I've been working on simplified examples of grouping (and also explaining the first metering example that comes in the .ZIP). You hit me at a good time since I was struggling whether to build a Lua example or come up with a different grouping pattern. I'll work on your case and draw up a solution. GroupByID might work or it might be easier to do this with Lua script.
If I can restate your problem structure:
Your Origin database where all your tags are read in are broken down by a single Site element, each site has a long list of attributes, each with a PI Point reference to each tag that's on that site.
|- SITE1_LIY_7050 >> \\piserver\SITE1_LIY_7050
Then your target database that is transformed would look more like this
| - Total Volume >> \\piserver\SITE1_LIY_7050
| - Level Cell A >> \\piserver\SITE1_LI_7050A
| - Level Cell B >> \\piserver\SITE1_LI_7050B
| - Total Volume >> \\piserver\SITE1_LIY_7051
| - Level >> \\piserver\ITE1_LI_7051
Is that about right for your problem statement?
I apologize for falling off the face of the plaent. I haven't been monitoring this and forgot all about it. I believe I met you at PI World at the AFTransformer talk you gave (I was the guy who gave the glowing unsolicited AFTransformer endorsement and asked all of the Emacs questions at the end).
Your restatement of my problem is spot on. Currently I'm doing this by making a bunch of XML transformer files and running AFTransformer multiple times (about 21 passes) to build up the rich hierarchy at the end of the day. I tried to send a zip file of my work over to Dwaine, but the firewall/antivirus software stripped it out. The other approach I was contemplating was to read multiple shapes in and then try to write them out, but I got terribly confused and just went with the simple multi-pass approach even though it's a bit slower. With that said I can convert about 30-40 sites in about 15-20 minutes. This is about 2500 tags total (about 60-70 tags per site).
I'm currently working on other projects and have had to tabled this for now. I have our first cut of the new database done and playing with it using PIVision every now and then. I will definitely revisit this in the future and will continue to use AFTransformer.
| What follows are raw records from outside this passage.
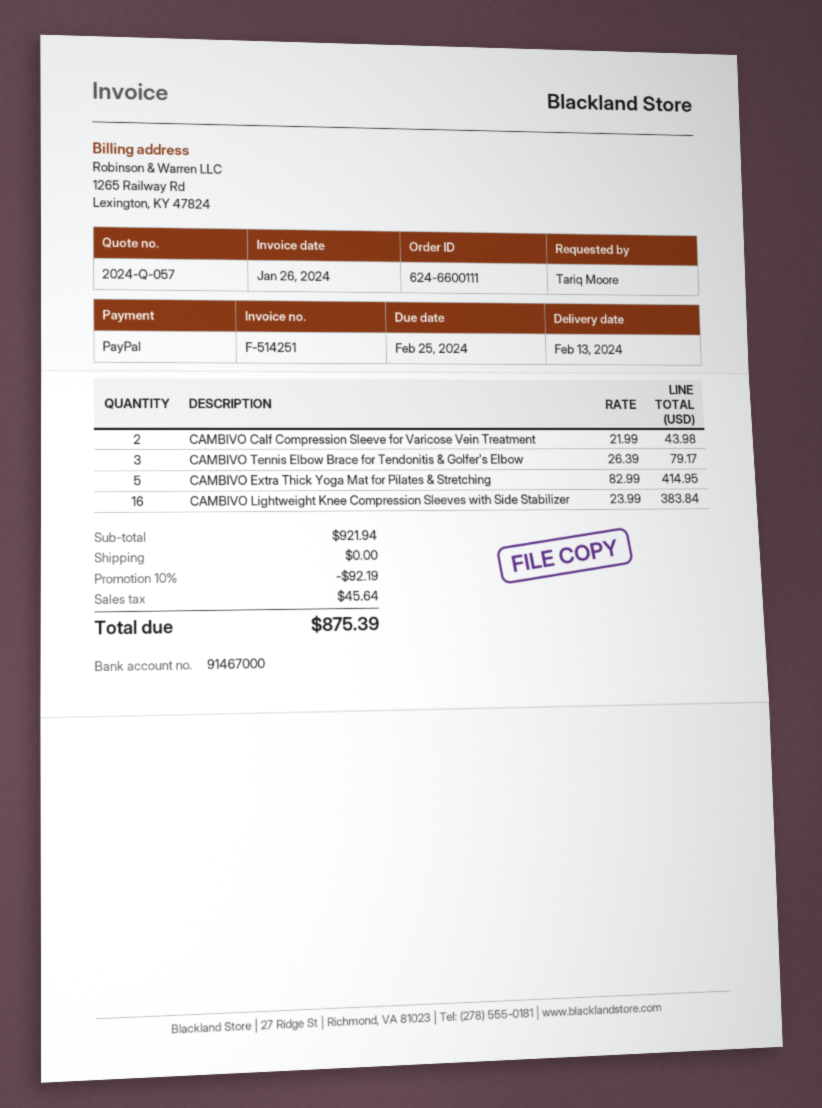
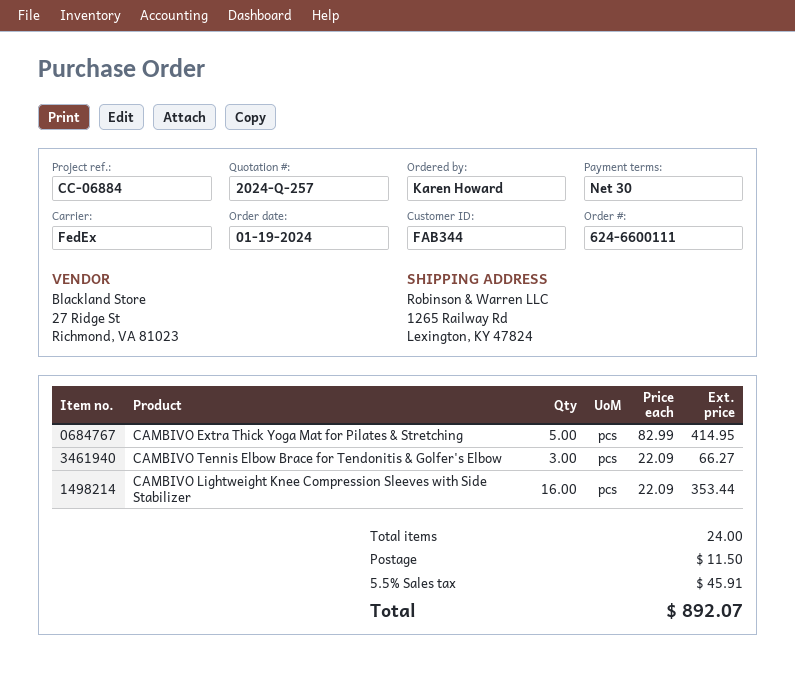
quote number: 2024-Q-057 -> 2024-Q-257
ordered by: Tariq Moore -> Karen Howard
CAMBIVO Calf Compression Sleeve for Varicose Vein Treatment: 2 x 21.99 = 43.98 -> none
CAMBIVO Tennis Elbow Brace for Tendonitis & Golfer's Elbow: 3 x 26.39 = 79.17 -> 3 x 22.09 = 66.27
CAMBIVO Lightweight Knee Compression Sleeves with Side Stabilizer: 16 x 23.99 = 383.84 -> 16 x 22.09 = 353.44
discount: 10% = 92.19 -> none
shipping: 0.00 -> 11.50
tax: 45.64 -> 45.91
total: 875.39 -> 892.07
Thanks and great hearing from you,
Good to hear Matthew!
We've definitely seen several instances of doing multi-pass runs of AFTransformer to piece together a composite AF Database, and also the reverse case (segmentation of a complicated DB into simplified department/component DBs).
If it works... it works! :-)
Thanks, Chris. It's nice to know we're not doing something that's just insane. Yeah, it works and we can get the job done. Things are easy to modify and having simple steps in the process makes troubleshooting much easier.